# Solved: Is it safe???



## computersarecool (Nov 23, 2010)

Just wondering. I have an adapter that transforms 2 outlets into six. Is it safe to plug a surge protector into it? Because im out of outlets...


----------



## Wino (Dec 1, 2001)

It's not recommended, but I do it and have for years. Presuming you're in the USA with electrical circuit breakers in your home - As long as you do not over draw amps on any circuit (usually 15 or 20 amp breaker) you should be okay. If this is just computer related equipment, it's doubtful you will overload the circuit or wall plug. My computer room has three wall double plugs (one has a 6-plug adapter), all on the same wiring circuit as my guest bathroom on a GFI - an occassional hairdryer or lightening transient will pop the GFI - my computers (2) are on UPS (4 total UPS) as well as are my fax, phone, cable modem, WiFi and Vonage routers, printer, scanners, lamps, calculator, speakers, external hard drives, etc.

I also have the same situation in my home office which has about the same number of components plugged at any given time with 6-plug adapter, three surge plug strips, UPS, (2) computers, (1) laptop, (4) printers, phone, calc, etc. etc. etc.

Of course, not all these items are always in use - most, but not all, on a continuos basis. If you have any equipment that draws a large amp load, you can always physically feel the plug to see if it is "hot" or "warm" to the touch - if it is, I wouldn't recommend continued use.


----------



## computersarecool (Nov 23, 2010)

Well... here is what i need to hook up:

Nintendo Wii
Wii remote charger
Sony CRT tv
CD player
DVD player
Modulator (the rca cables that came with the dvd player are to short.)
Alarm clock
VCR


----------



## Wino (Dec 1, 2001)

OK - sounds similar to my entertainment center with double wall plug with 6-plug adapter on a 15 amp breaker shared with ceiling fan in garage; laundry, kitchen & patio lights. Wall plug supports

1 - UPS
2 - 32" LCD TV's
1 - Win 7 MSE (use one of the 32" TV's for monitor)
1 - CD Player
1 - DVD/VCR recorder
1 - VCR rewind
1 - Turn table
1 - Cassette player/recorder
1 - 300W Stero Amp
1 - multi plug power strip
2 - cell phone & BlueTooth earbud charger
1 - powered sub-woofer
1 - lamp
1 - powered HD TV antenna
1 - remote phone station
1 - another wall 2-plug w/ 6-plug adapter w/ lamp and on/off timer and at times a WiFi signal booster router, VCR player when recording to DVD recorder, spot light

Again, granted not all on at one time, but sometimes close to half.

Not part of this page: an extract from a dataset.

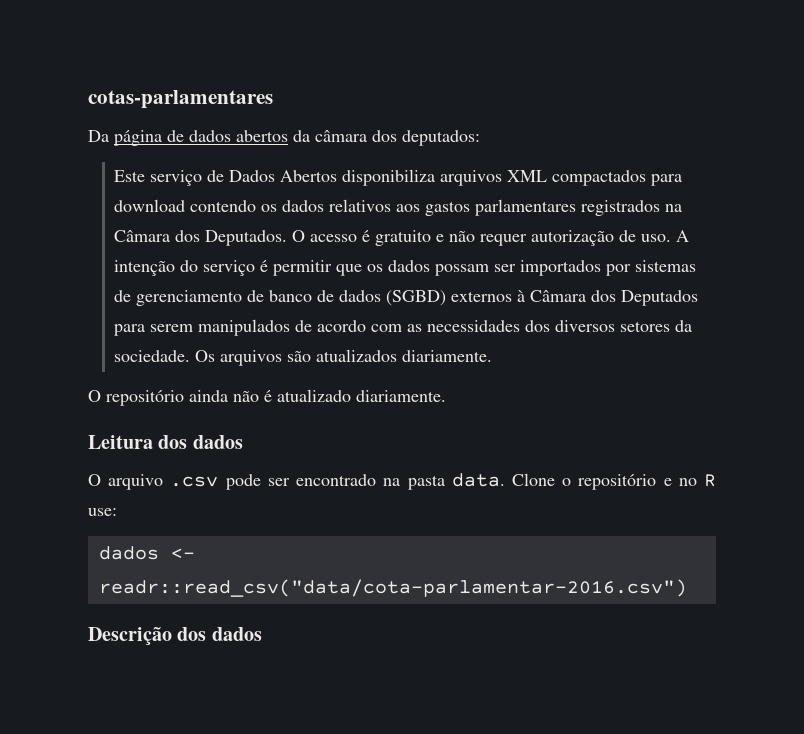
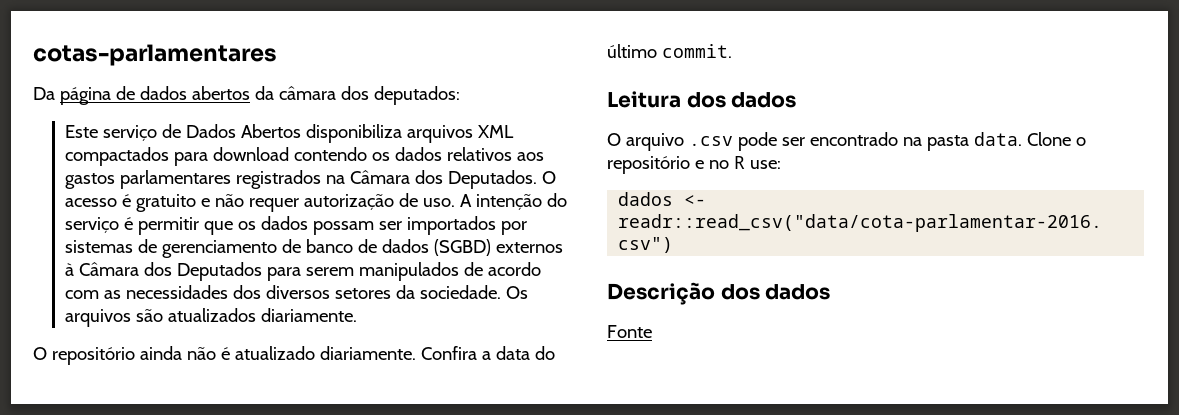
(446, 396) none -> [420,346,555,360] [607,44,732,58] Confira a data do último commit.
(262, 634) none -> [607,325,652,338] // Fonte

Would appear your biggest power draw will be the CRT TV. I previously had an RCA CRT 31" in the same set up until replaced with LCD TV several years back.


----------



## computersarecool (Nov 23, 2010)

Im still a little worried. I checked, and the surge protector and the adapter were made in china -_-


----------



## Wino (Dec 1, 2001)

I'm fairly confident that everything listed in my list was made somewhere in Asia and much of it from China. They are required to meet our electrical standards to be sold in USA.


----------



## computersarecool (Nov 23, 2010)

I found an extension cord that has 3 outlets. I hooked that up and now im all set. Thank you


----------



## w_tom (Nov 29, 2008)

computersarecool said:


> ... and the surge protector and the adapter were made in china


Be more concern for any power strip protector. View its joules. Hundreds? Destructive surges are hundreds of thousands of joules. Those power strip protectors must be protected by a properly earthed 'whole house' protector. In some rare cases, a grossly undersized protector (from any country) has created house fires.

Best, if no 'whole house' protector, is to replace that strip protector with something significantly safer such as a $4 power strip from Wal-Mart. What is critically important on any power strip? Its 15 amp circuit breaker and a UL listing. Many such devices (ie an extension cord) may not have that circuit breaker, might not be UL approved, and can still be sold here. Worry more and maybe replace a more common source of fires.


----------



## computersarecool (Nov 23, 2010)

Well, I admit. I just use the surge protectors for the extra outlets.


----------